Redbaron et al, sharing your coding tips, thank you. It is not taking this thread off track, it is all about ACD and taking it to another level, so it belongs here and not in programming. Like the good stuff baggerlord posted, it is motivating and helpful. Robert, I've been running something similar but using deciles as categorisation, I prefer numbers rather than descriptions, but I have been given a fresh idea for testing. Life is in the way now, after 8th July I'll have time to tweak a few Excel formulas and see if it's worth a shout.
Do you guys score your lines via strict interpretation of what's in the book? Or more lax - ie just need the order of events to occur for the score, not the exact timing that's in the book?
I've found value in a variety of different scoring methods. I do believe today's algo-driven markets are prone to more two sided trading and therefore perhaps the traditional 3 and 4 scores on the daily charts during the open outcry days of the 1980s were more meaningful than they are today. In other words, a C up in the old days was more meaningful than it is today....sometimes when I assign a "2" to a hard trend up from the open one day and then assign a "4" the next day to weak C down I wonder if I am overvaluing the C trade.
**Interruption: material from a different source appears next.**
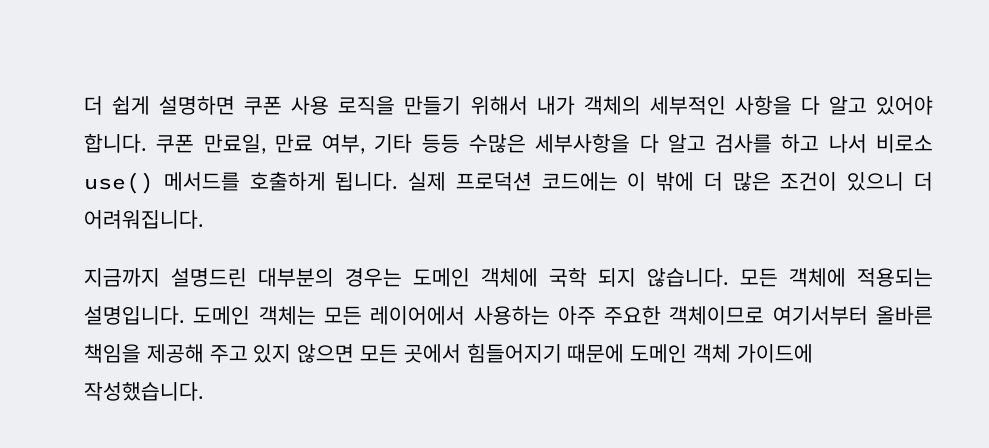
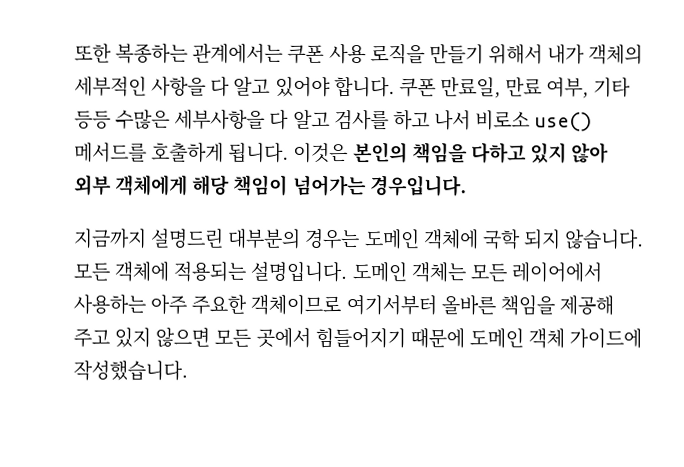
[84,96,236,115] 더 쉽게 설명하면 -> [74,42,284,64] 또한 복종하는 관계에서는
[408,172,933,191] [84,210,204,229] 실제 프로덕션 코드에는 이 밖에 더 많은 조건이 있으니 더 어려워집니다. -> [293,142,610,164] [74,174,467,197] 이것은 본인의 책임을 다하고 있지 않아 외부 객체에게 해당 책임이 넘어가는 경우입니다.

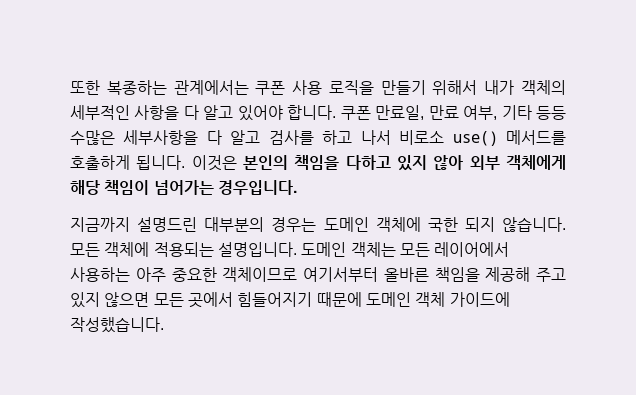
[481,229,521,250] 국학 -> [427,217,458,232] 국한
[191,294,248,315] 주요한 -> [171,267,217,282] 중요한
Originally I was using only QCollector for all data requirements. I purchased a bunch of ETF data(1min) then started updating my csv files using QCollector. This worked great but the csv files grew and even though I was subsetting that data before running my nlScoring code the import process was a serious bottle neck. So I then combined all these csv into a database which sped things up a bunch. I grew tired of Windows 10 and decided to transition to linux fedora, even though esignal semi worked alright using Wine, I really wanted to move completely away from Windows and besides that I use mac laptop when away from my desk. This is when I started playing with IB API and arrived at what I have today which is basically QCollector but written in R which updates a database(1 min res) rather than individual csv files.
As I understand QCollector also allows you to save downloaded data to Metastock format files. Did you investigate that as an option and if so did you discard that idea as it's not friendly to query a Metastock file? What DB do you use for storage?
Not to state the obvious but most of us probably don't need 1 minute or faster data. I use 5 minute and would probably not lose any value if I went to 15.
I use 15m and it's fine for what I need...I think if you're maintaining a single huge database then why not go for 1m. It gives you way more flexibility in terms of what a you can back test.
I did not look into Metastock and as far as I know Metastock will not work on Linux. Currently I am using sqlite at home. I am also working within a development team where we have migrated everything to using postgres.
My reason for choosing 1 minute resolution was because during the course of my own investigations I found that certain days can have certain characteristics. So using 1 minute allowed me to analyse the details with a finer comb so to speak.